Web page edit records:
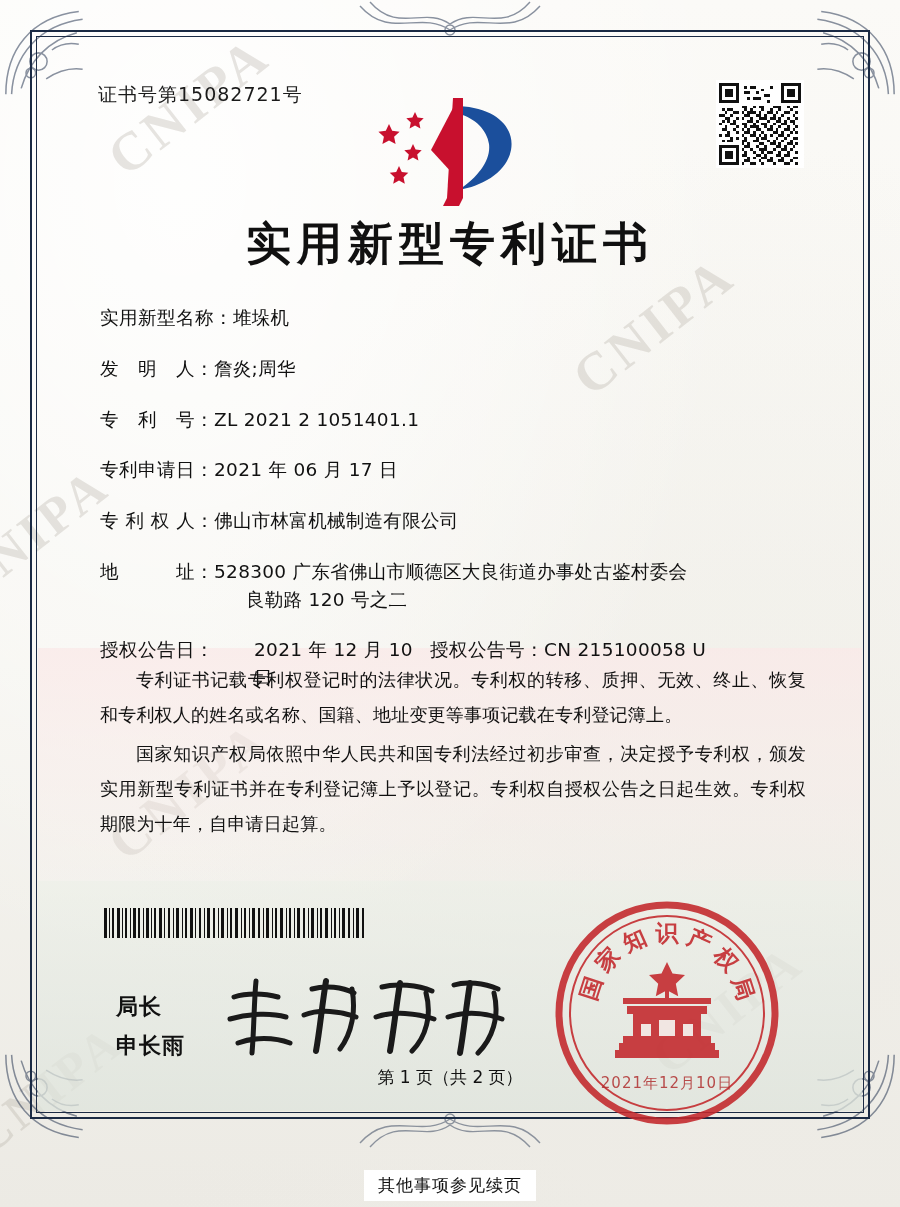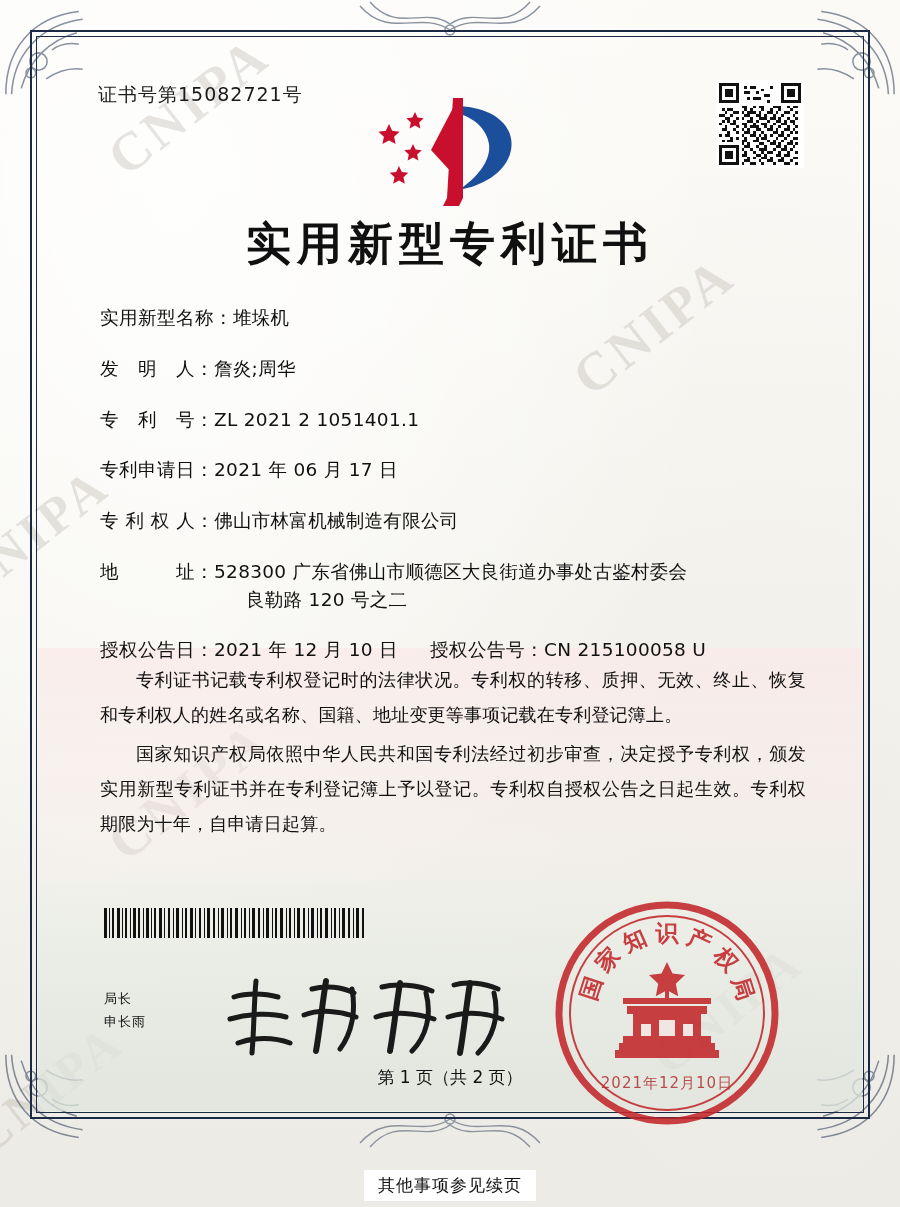--- a/index.html
+++ b/index.html
@@ -142,7 +142,7 @@
   }
   .field-value .line2 { display: block; margin-left: 32px; }
   .inline-pair { display: flex; width: 100%; }
-  .inline-pair .seg-a { width: 330px; display: flex; }
+  .inline-pair .seg-a { width: 330px; display: flex; gap: 40px; }
   .inline-pair .seg-b { display: flex; }
 
   

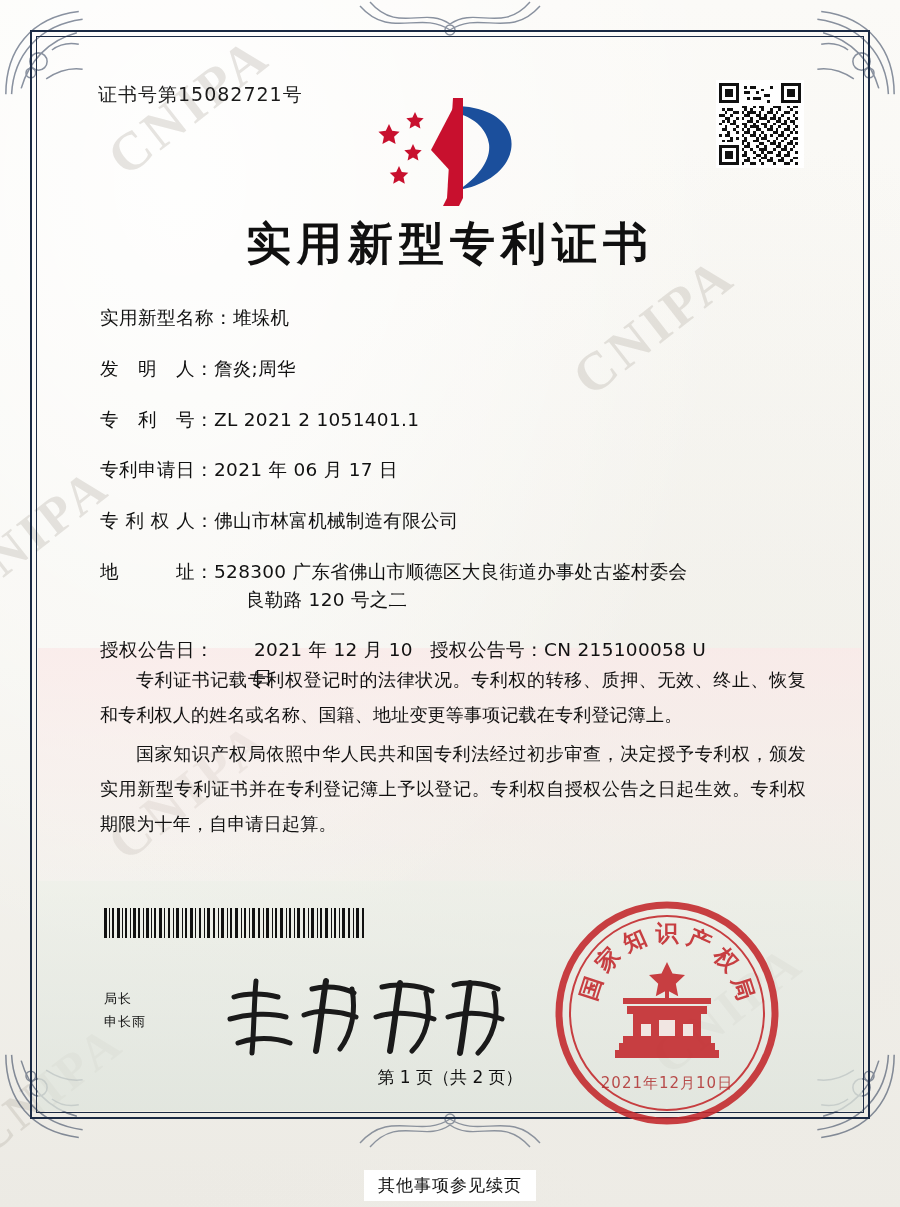--- a/index.html
+++ b/index.html
@@ -180,11 +180,12 @@
 
   #director-block {
     position: absolute;
-    left: 68px; top: 952px;
-    font-size: 13px;
+    left: 80px; top: 952px;
+    font-size: 22px;
     line-height: 1.75;
     color: #111;
     letter-spacing: 1px;
+    font-weight: bold;
   }
   #signature {
     position: absolute;

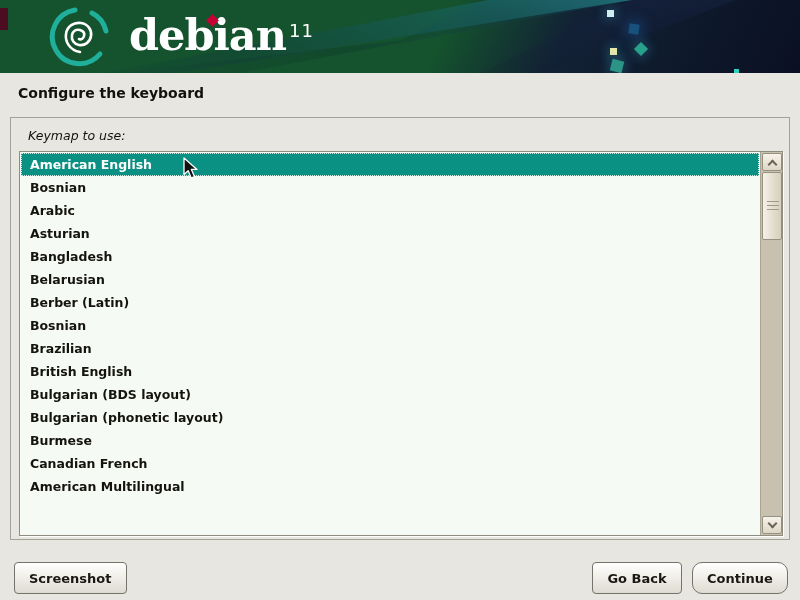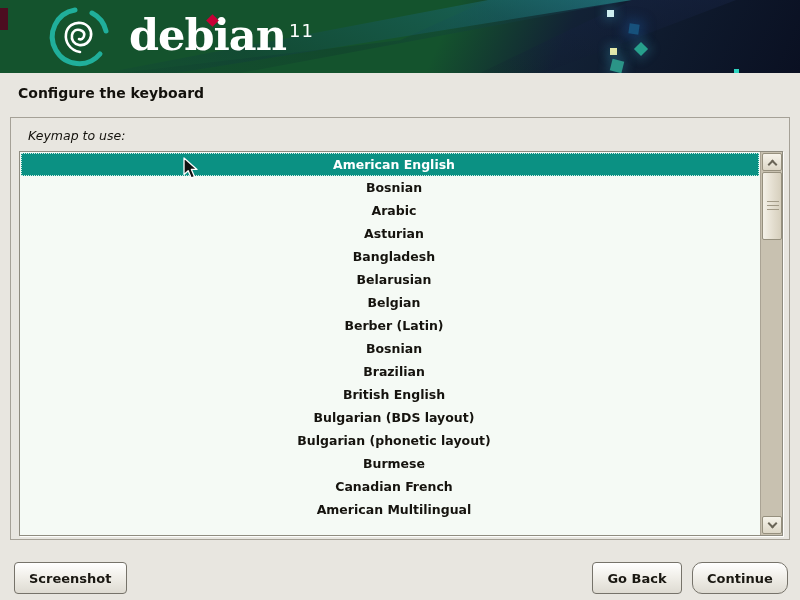--- a/index.html
+++ b/index.html
@@ -46,7 +46,7 @@
   .panel-label { position:absolute; left:17px; top:10px; font-size:12.5px; font-style:italic; color:#14120d; }
 
   .listbox { position:absolute; left:8px; top:33px; width:764px; height:385px;
-    background:#f5faf5; border:1px solid #8f8c80; box-shadow:1px 1px 0 #fdfdfb; overflow:hidden;text-align:center; }
+    background:#f5faf5; border:1px solid #8f8c80; box-shadow:1px 1px 0 #fdfdfb; overflow:hidden; }
   .rows { position:absolute; left:1px; top:1px; right:23px; bottom:0; overflow:hidden; }
   .row { height:23px; line-height:21px; padding-left:8px; font-size:12.5px; font-weight:bold;
     color:#15130e; border:1px dotted transparent; white-space:nowrap; }

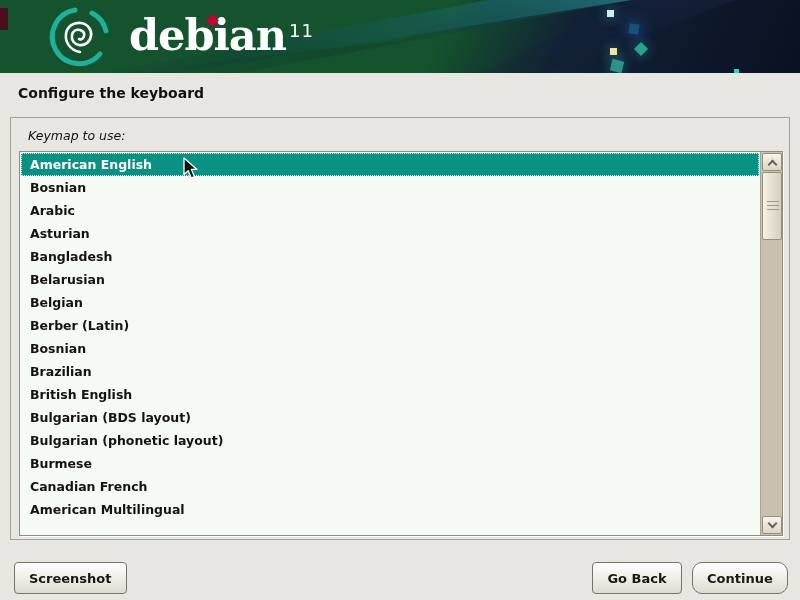--- a/index.html
+++ b/index.html
@@ -125,7 +125,6 @@
           <div class="row">Asturian</div>
           <div class="row">Bangladesh</div>
           <div class="row">Belarusian</div>
-          <div class="row">Belgian</div>
           <div class="row">Berber (Latin)</div>
           <div class="row">Bosnian</div>
           <div class="row">Brazilian</div>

How to complete this task: Where a line of the records contains the word "shadow", copy that line.

Answer section:
-    background:#f5faf5; border:1px solid #8f8c80; box-shadow:1px 1px 0 #fdfdfb; overflow:hidden;text-align:center; }
+    background:#f5faf5; border:1px solid #8f8c80; box-shadow:1px 1px 0 #fdfdfb; overflow:hidden; }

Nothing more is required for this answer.